[Start of section]

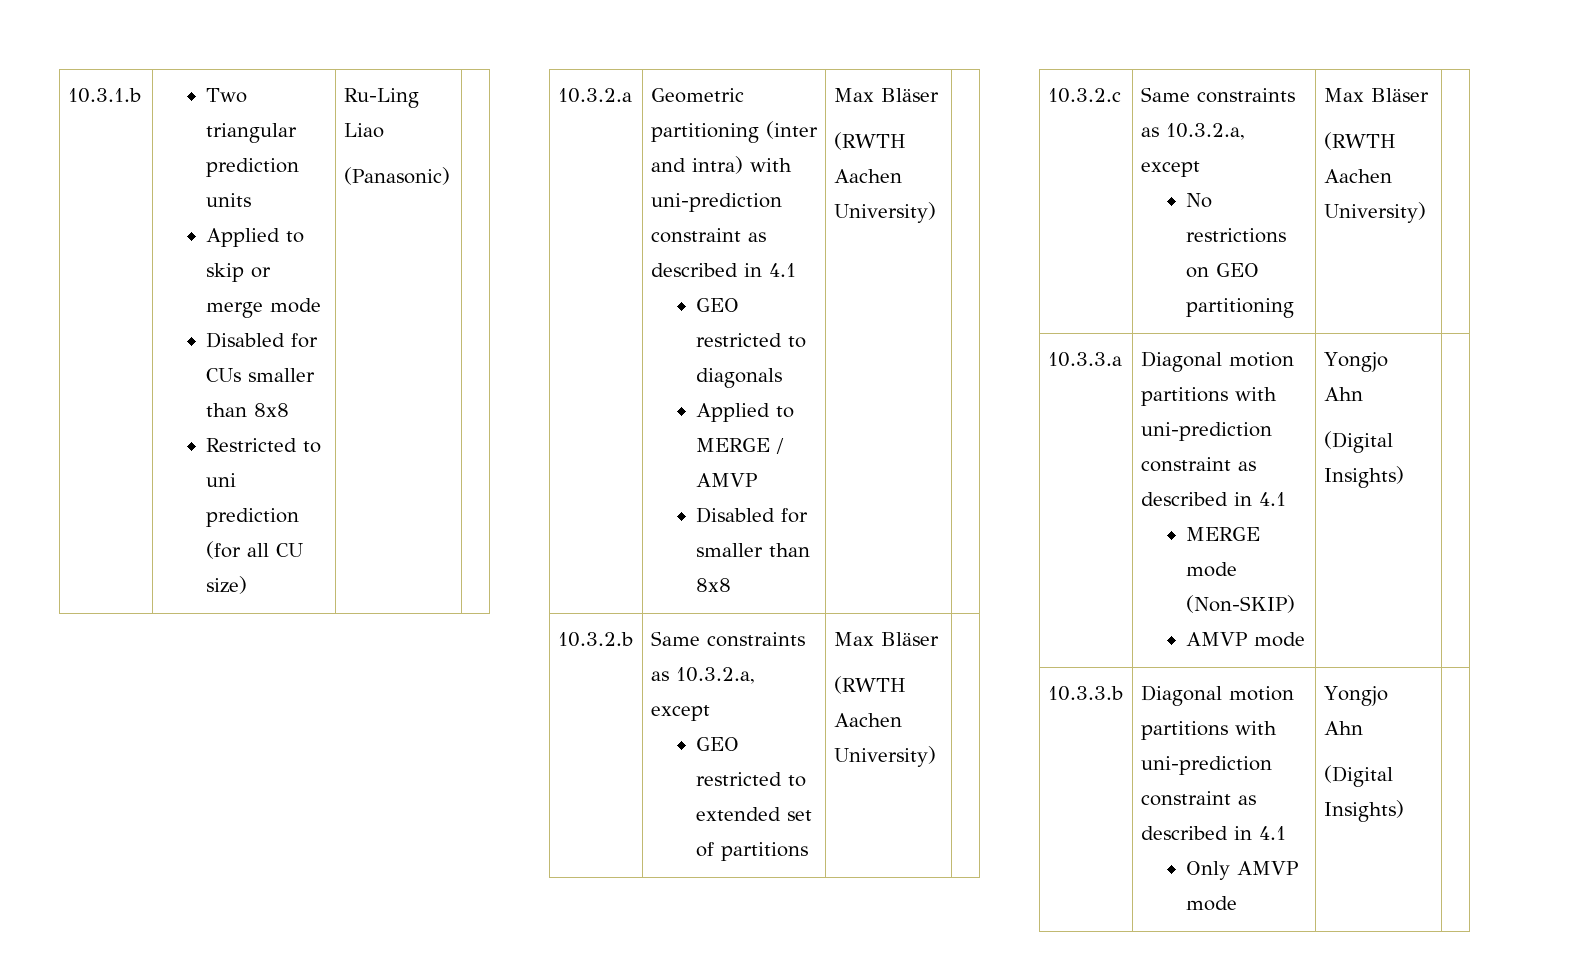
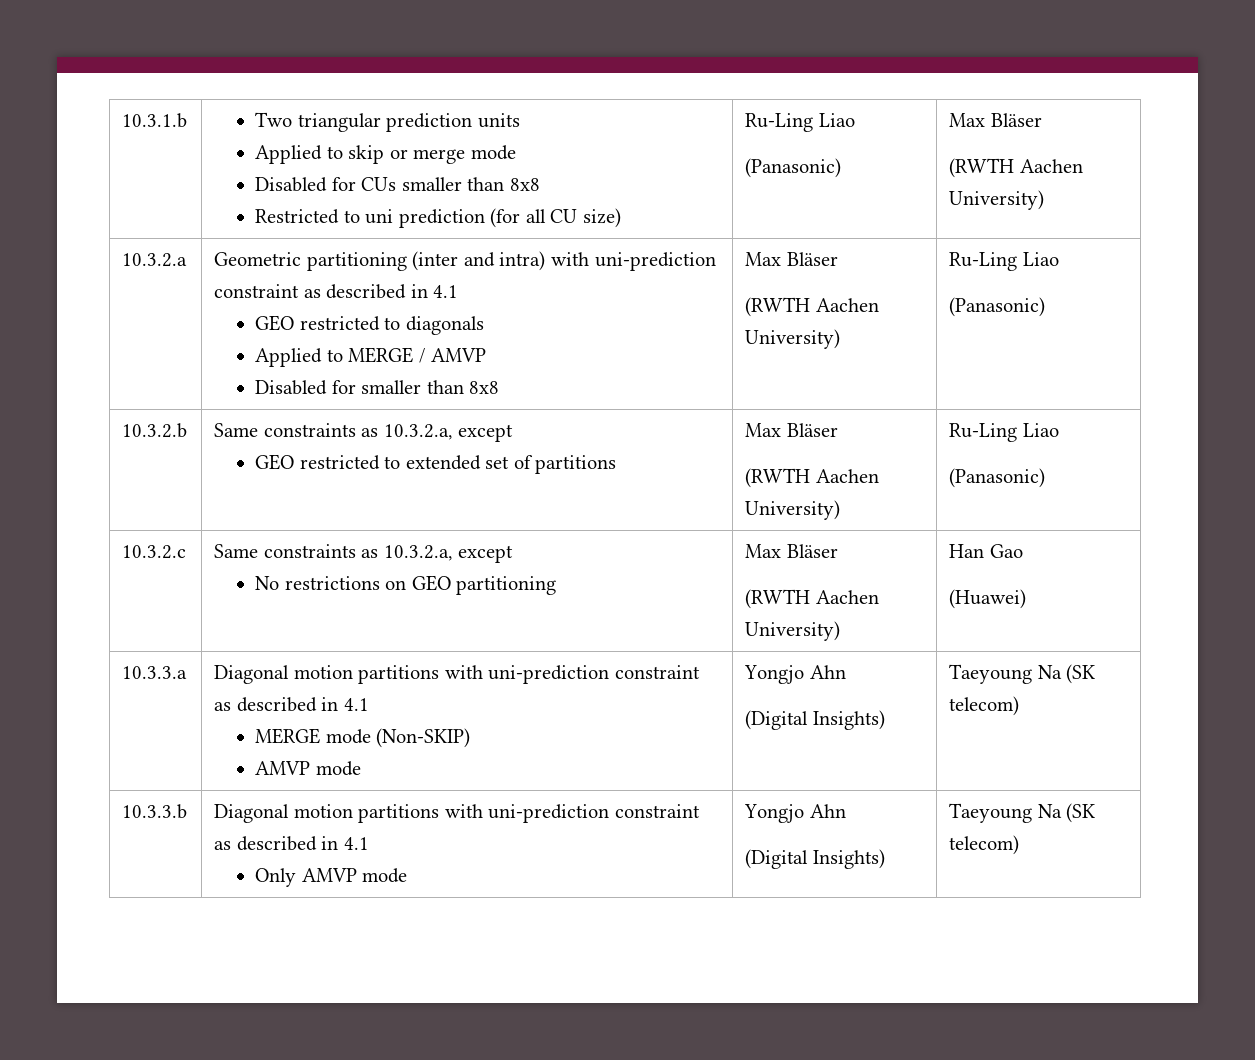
  10.3.1.b | Two triangular prediction units
  Applied to skip or merge mode
  Disabled for CUs smaller than 8x8
  Restricted to uni prediction (for all CU size) | Ru-Ling Liao
- (Panasonic) |
+ (Panasonic) | Max Bläser
+ (RWTH Aachen University)
  10.3.2.a | Geometric partitioning (inter and intra) with uni-prediction constraint as described in 4.1
  GEO restricted to diagonals
  Applied to MERGE / AMVP
  Disabled for smaller than 8x8 | Max Bläser
- (RWTH Aachen University) |
+ (RWTH Aachen University) | Ru-Ling Liao
+ (Panasonic)
  10.3.2.b | Same constraints as 10.3.2.a, except
  GEO restricted to extended set of partitions | Max Bläser
- (RWTH Aachen University) |
+ (RWTH Aachen University) | Ru-Ling Liao
+ (Panasonic)
  10.3.2.c | Same constraints as 10.3.2.a, except
  No restrictions on GEO partitioning | Max Bläser
- (RWTH Aachen University) |
+ (RWTH Aachen University) | Han Gao
+ (Huawei)
  10.3.3.a | Diagonal motion partitions with uni-prediction constraint as described in 4.1
  MERGE mode (Non-SKIP)
  AMVP mode | Yongjo Ahn
- (Digital Insights) |
+ (Digital Insights) | Taeyoung Na (SK telecom)
  10.3.3.b | Diagonal motion partitions with uni-prediction constraint as described in 4.1
  Only AMVP mode | Yongjo Ahn
- (Digital Insights) |
+ (Digital Insights) | Taeyoung Na (SK telecom)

[End of section]

*WHAT IS EXPECTED*
The entire listing above, word for word and without pictures, is what should be output.

*EXERCISE RESULT*
  10.3.1.b | Two triangular prediction units
  Applied to skip or merge mode
  Disabled for CUs smaller than 8x8
  Restricted to uni prediction (for all CU size) | Ru-Ling Liao
- (Panasonic) |
+ (Panasonic) | Max Bläser
+ (RWTH Aachen University)
  10.3.2.a | Geometric partitioning (inter and intra) with uni-prediction constraint as described in 4.1
  GEO restricted to diagonals
  Applied to MERGE / AMVP
  Disabled for smaller than 8x8 | Max Bläser
- (RWTH Aachen University) |
+ (RWTH Aachen University) | Ru-Ling Liao
+ (Panasonic)
  10.3.2.b | Same constraints as 10.3.2.a, except
  GEO restricted to extended set of partitions | Max Bläser
- (RWTH Aachen University) |
+ (RWTH Aachen University) | Ru-Ling Liao
+ (Panasonic)
  10.3.2.c | Same constraints as 10.3.2.a, except
  No restrictions on GEO partitioning | Max Bläser
- (RWTH Aachen University) |
+ (RWTH Aachen University) | Han Gao
+ (Huawei)
  10.3.3.a | Diagonal motion partitions with uni-prediction constraint as described in 4.1
  MERGE mode (Non-SKIP)
  AMVP mode | Yongjo Ahn
- (Digital Insights) |
+ (Digital Insights) | Taeyoung Na (SK telecom)
  10.3.3.b | Diagonal motion partitions with uni-prediction constraint as described in 4.1
  Only AMVP mode | Yongjo Ahn
- (Digital Insights) |
+ (Digital Insights) | Taeyoung Na (SK telecom)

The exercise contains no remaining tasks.